Now looking at humans in the eye, that is something I can only do if I shut off my emotions and mentally disconnect from my body, where anxiety will be rushing into my muscles. Or I can block out what you’re saying, as my thoughts will be focused on all of the emotions and messages your eyes are sending–many of which, I believe, NT people do not perceive. I can look you in the eyes and read the history of your emotions and read how what you’re actively trying to show me conflicts with your true emotions. I used to think I had a hard time identifying feelings on people, but after much effort, I’ve realized that I was picking up the interference from repressed emotions bleeding into the mask that people contrive to show you. I can see that your smile is fake and your sorrow is an act. I can tell you’re bored, hurt, insecure, relaxed, attracted to me, etc. I think it’s funny that NT’s believe they’re really hiding all of this emotional information. They should wear sunglasses!

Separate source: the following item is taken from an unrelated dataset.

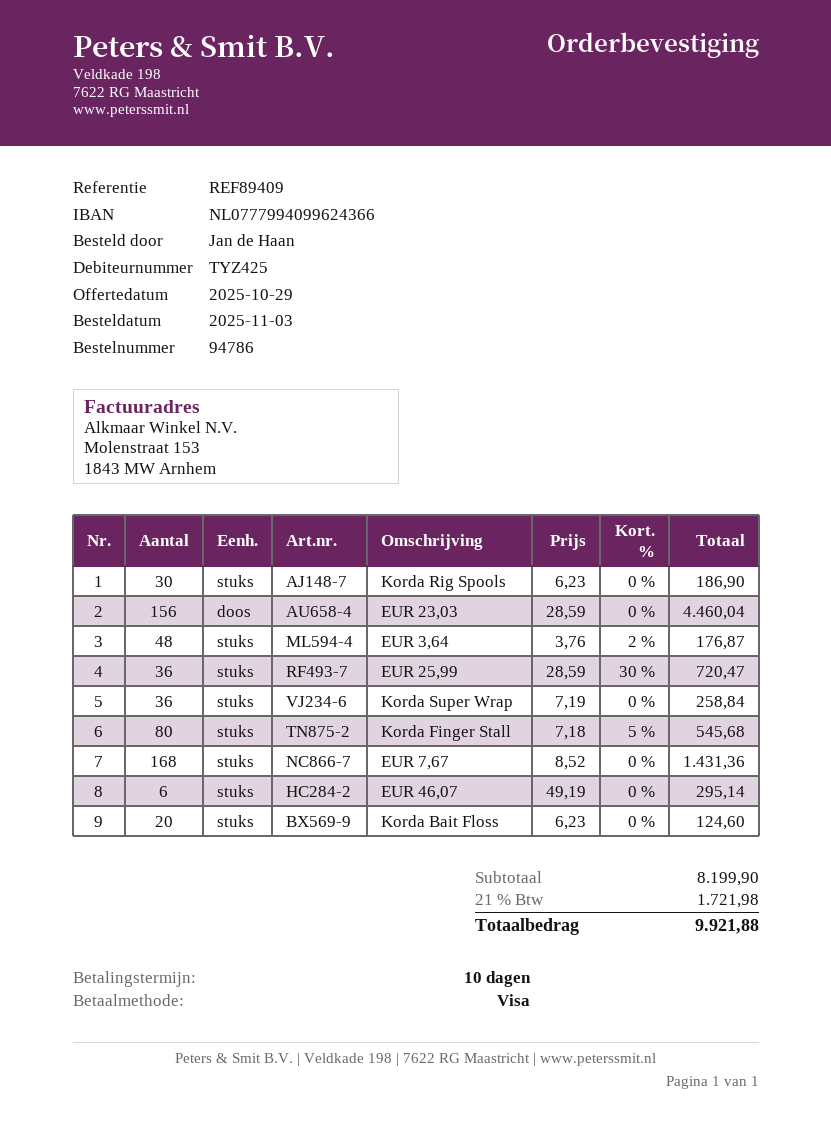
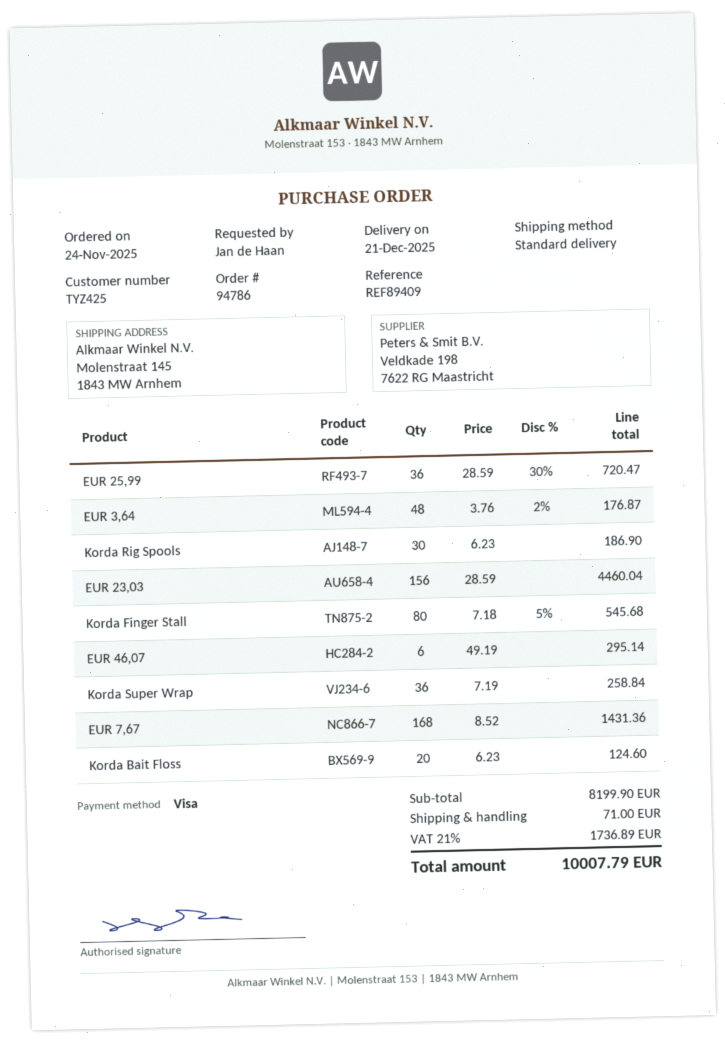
order date: 2025-11-03 -> 2025-11-24
shipping: none -> 71.00
tax: 21% = 1721.98 -> 21% = 1736.89
total: 9921.88 -> 10007.79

Your article is thought provoking, as it reveal perspective of individuals with ASD, especially how stressful one may feel when looking at the eyes of others. However, when people talk about eye contact, we are not only talk about presenting your attentiveness, or a culturally need for straight forward looking eye. Eye contact, is a way for infant and grown-up to show their interest to others. Moving the eye sight from the preferred toys and to then looking for the response of the carer, what most specail education teacher/ therapist would term it as “joint attention”, it is more important.